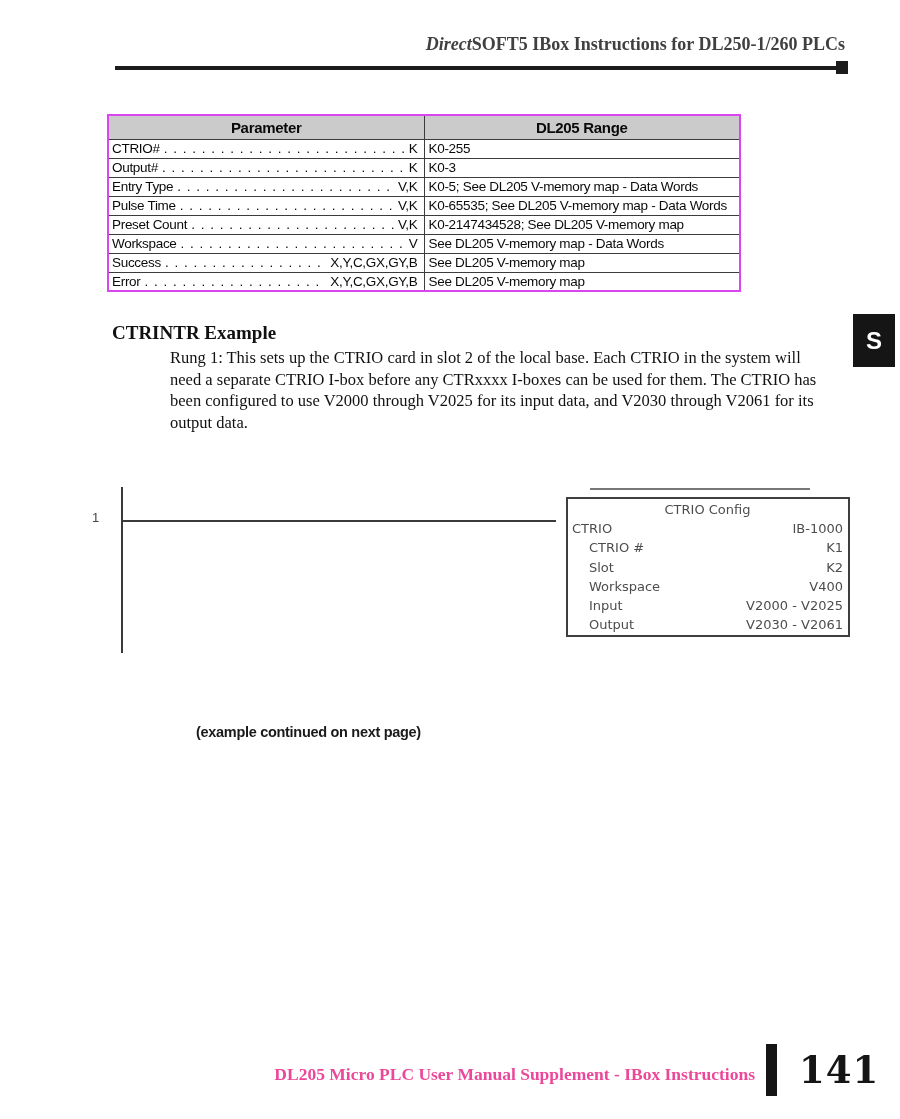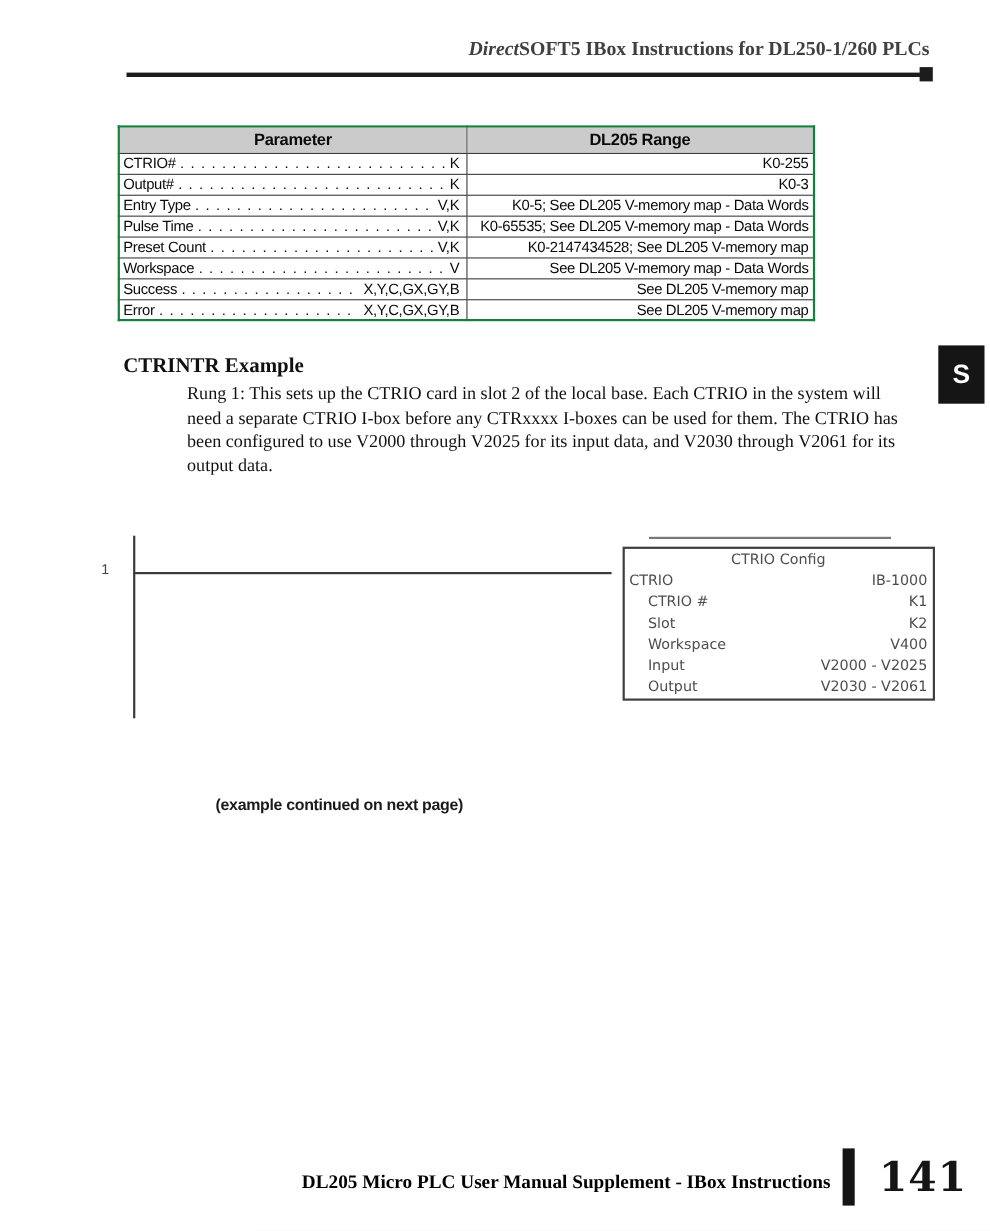--- a/index.html
+++ b/index.html
@@ -24,7 +24,7 @@
   .ptable {
     position:absolute; left:107px; top:114px; width:634px;
     border-collapse:collapse; table-layout:fixed;
-    border:2px solid #15803d;
+    border:2px solid #d946ef;
     font-size:13.5px; letter-spacing:-0.3px; color:#0a0a0a;
   }
   .ptable th, .ptable td { border:1px solid #3c3c3c; overflow:hidden; white-space:nowrap; }

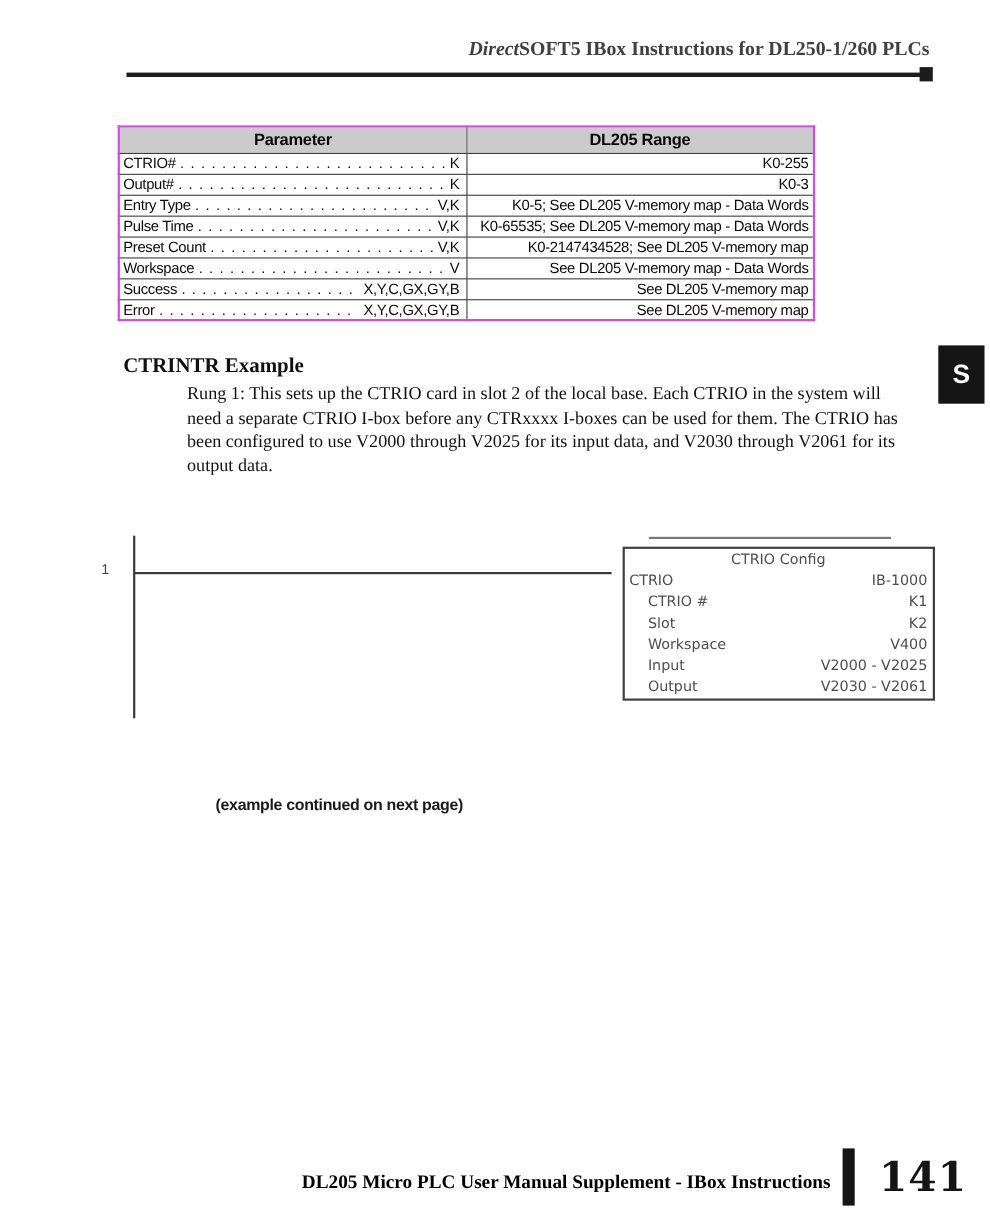--- a/index.html
+++ b/index.html
@@ -34,7 +34,7 @@
   }
   .ptable td { height:19px; }
   .ptable td.pcell { padding:0 6px 0 3px; }
-  .ptable td.rcell { text-align:right; padding:0 4px; }
+  .ptable td.rcell { text-align:left; padding:0 4px; }
   .pflex { display:flex; align-items:flex-start; width:100%; }
   .pflex .dots { flex:1; overflow:hidden; white-space:nowrap; margin:0 4px; }
   .pflex .dots::before {

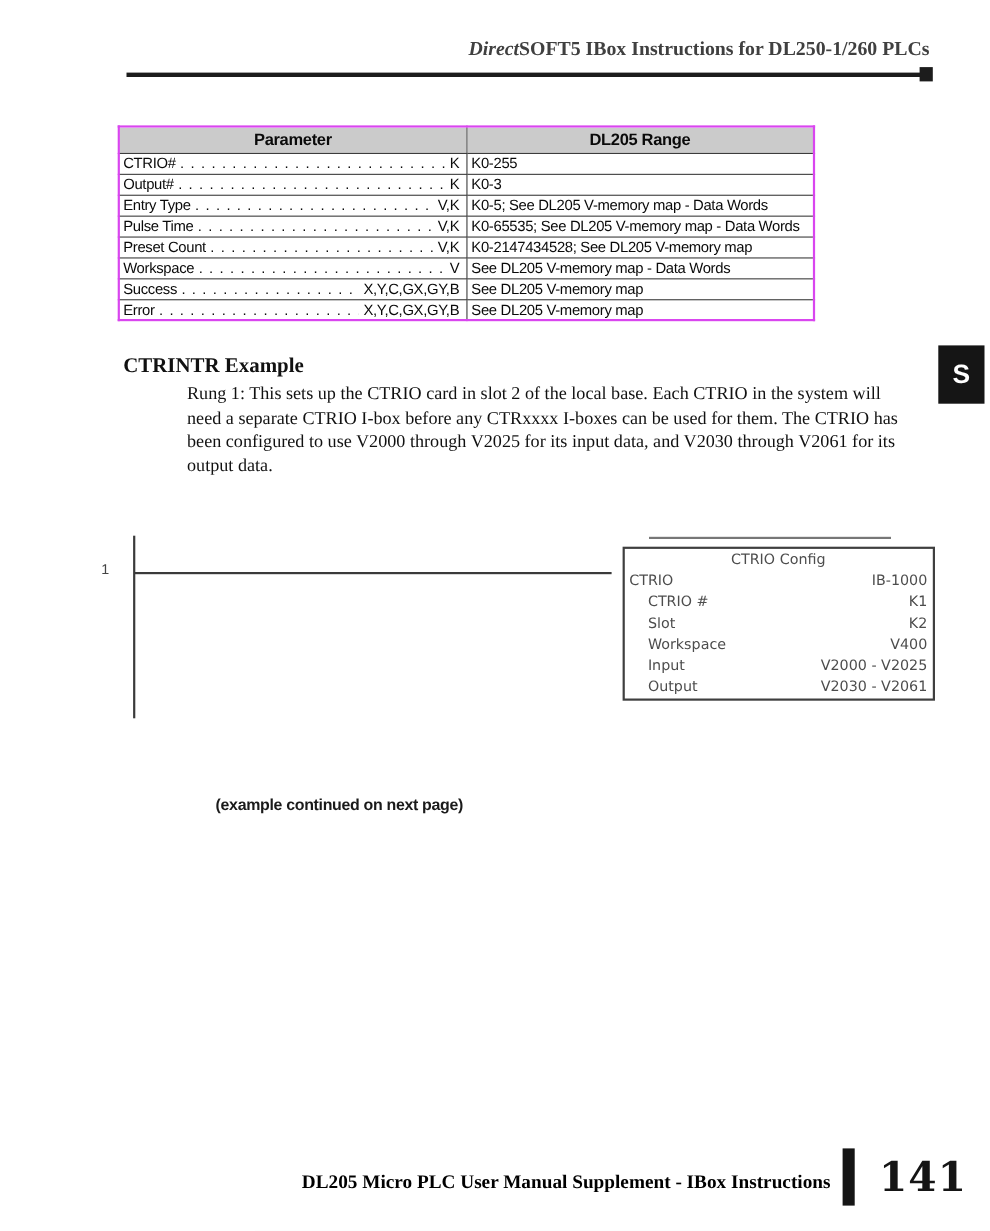--- a/index.html
+++ b/index.html
@@ -88,7 +88,7 @@
   .ftr-text {
     position:absolute; right:145px; top:1064px;
     font-family:"Liberation Serif", serif; font-weight:bold; font-size:17.5px;
-    color:#000000; white-space:nowrap;
+    color:#ec4899; white-space:nowrap;
   }
   .ftr-bar { position:absolute; left:766px; top:1044px; width:11px; height:52px; background:#151515; }
   .ftr-pageno {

■ ■ ■ ■ ■ ■ ■

▸ What you need to do:
For this exercise, restate the material exactly and skip every picture.

▸ Output of the exercise:
--- a/index.html
+++ b/index.html
@@ -24,7 +24,7 @@
   .ptable {
     position:absolute; left:107px; top:114px; width:634px;
     border-collapse:collapse; table-layout:fixed;
-    border:2px solid #15803d;
+    border:2px solid #d946ef;
     font-size:13.5px; letter-spacing:-0.3px; color:#0a0a0a;
   }
   .ptable th, .ptable td { border:1px solid #3c3c3c; overflow:hidden; white-space:nowrap; }

--- a/index.html
+++ b/index.html
@@ -34,7 +34,7 @@
   }
   .ptable td { height:19px; }
   .ptable td.pcell { padding:0 6px 0 3px; }
-  .ptable td.rcell { text-align:right; padding:0 4px; }
+  .ptable td.rcell { text-align:left; padding:0 4px; }
   .pflex { display:flex; align-items:flex-start; width:100%; }
   .pflex .dots { flex:1; overflow:hidden; white-space:nowrap; margin:0 4px; }
   .pflex .dots::before {

--- a/index.html
+++ b/index.html
@@ -88,7 +88,7 @@
   .ftr-text {
     position:absolute; right:145px; top:1064px;
     font-family:"Liberation Serif", serif; font-weight:bold; font-size:17.5px;
-    color:#000000; white-space:nowrap;
+    color:#ec4899; white-space:nowrap;
   }
   .ftr-bar { position:absolute; left:766px; top:1044px; width:11px; height:52px; background:#151515; }
   .ftr-pageno {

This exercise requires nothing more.